I get hot easily, so I was very worried about Southeast Asia’s hot weather. However, I’ve adjusted so well that sometimes I feel rather chilly. ^^

A panoramic view of Jakarta, the capital of Indonesia

Q. What’s your neighborhood like?

I live south of downtown Jakarta. It’s a place with a lot of Korean residents that has a good infrastructure, including markets, hospitals, and supermarkets.

Q. What do you do after you get off work or on weekends?

Indonesia has a highly developed mall culture, and there are 80 malls in Jakarta alone. On weekends, I go to the mall with my family, sightsee, and eat all kinds of foods.

Q. Any places you like to frequent?

There is a restaurant called “Seribu Rasa,” which means “1,000 flavors” in Indonesian. It’s a delicious restaurant that serves local food. Whenever staff members come to visit from Korea, I take them to this restaurant. I enjoy the scenery and large scale of Indonesia top zoo “Taman Safari.” At the zoo, you can ride in your own car and enjoy the safari culture, instead of watching the animals from afar. Giving the animals food, like bananas and carrots, is something I’ve never experienced in Korea.
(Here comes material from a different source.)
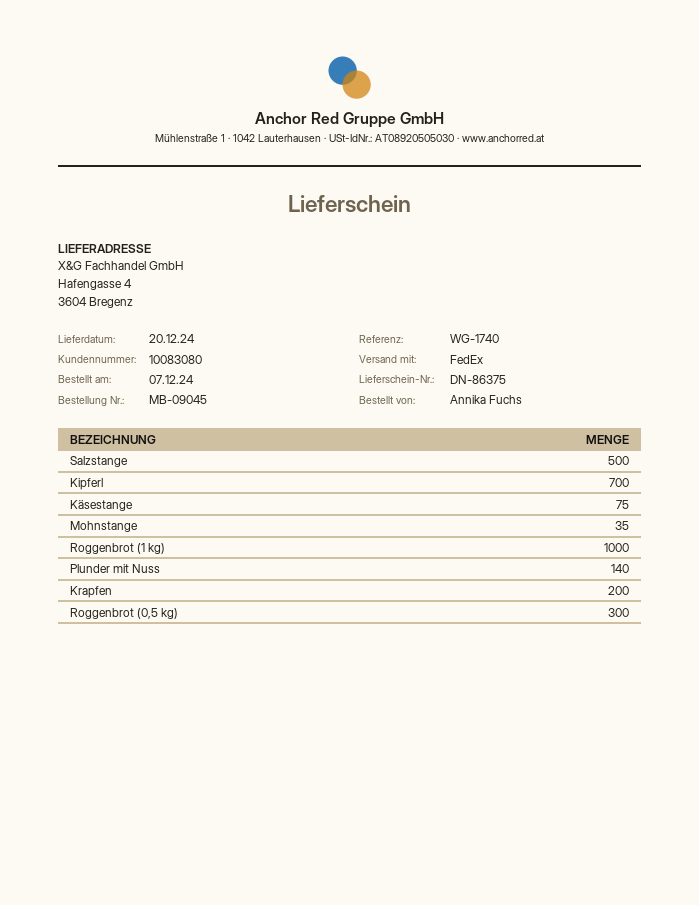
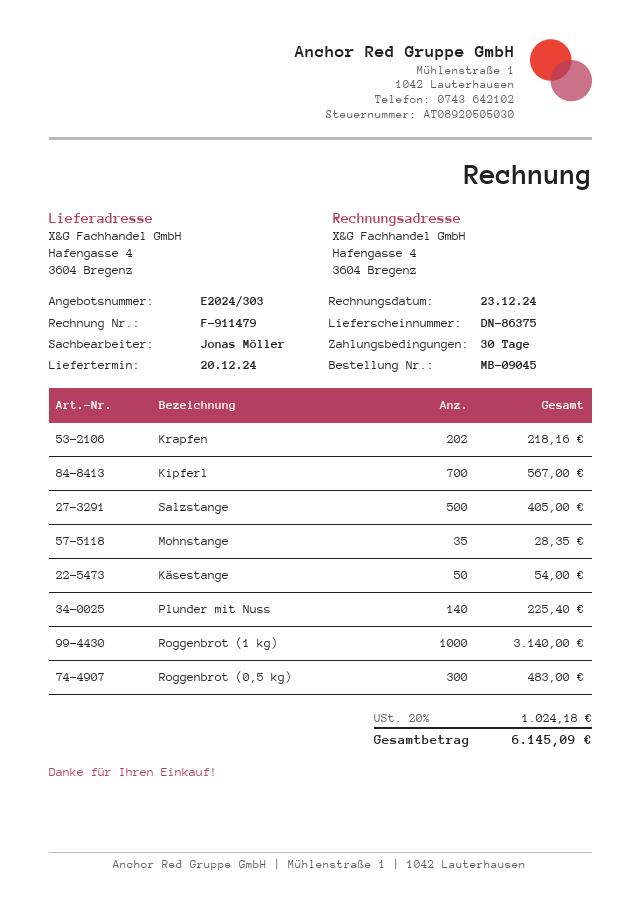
Käsestange: 75 -> 50
Krapfen: 200 -> 202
Taman Safari in Indonesia. Visitors can feed deer while in their cars.

Q. Have you experienced any culture shock?

About 81% of Indonesians are Muslim, and they pray five times a day. They start their day by praying at 4:30 AM. When I first started working, I had trouble adjusting to the sound of the praying and couldn’t sleep well, but now I don’t hear them, so I think I have adjusted well.

Q. Is there anything you’d like to do here before going back home?

Indonesia is made up of about 1,700 islands and 1,000 tribes. I won’t be able to visit and see all the islands and tribes, but I would like to visit top tourist spots like Bali and Lombok before going back to Korea.

“I will fulfill my responsibilities as a resident employee in the Indonesian office as I spend each day happily with my family.”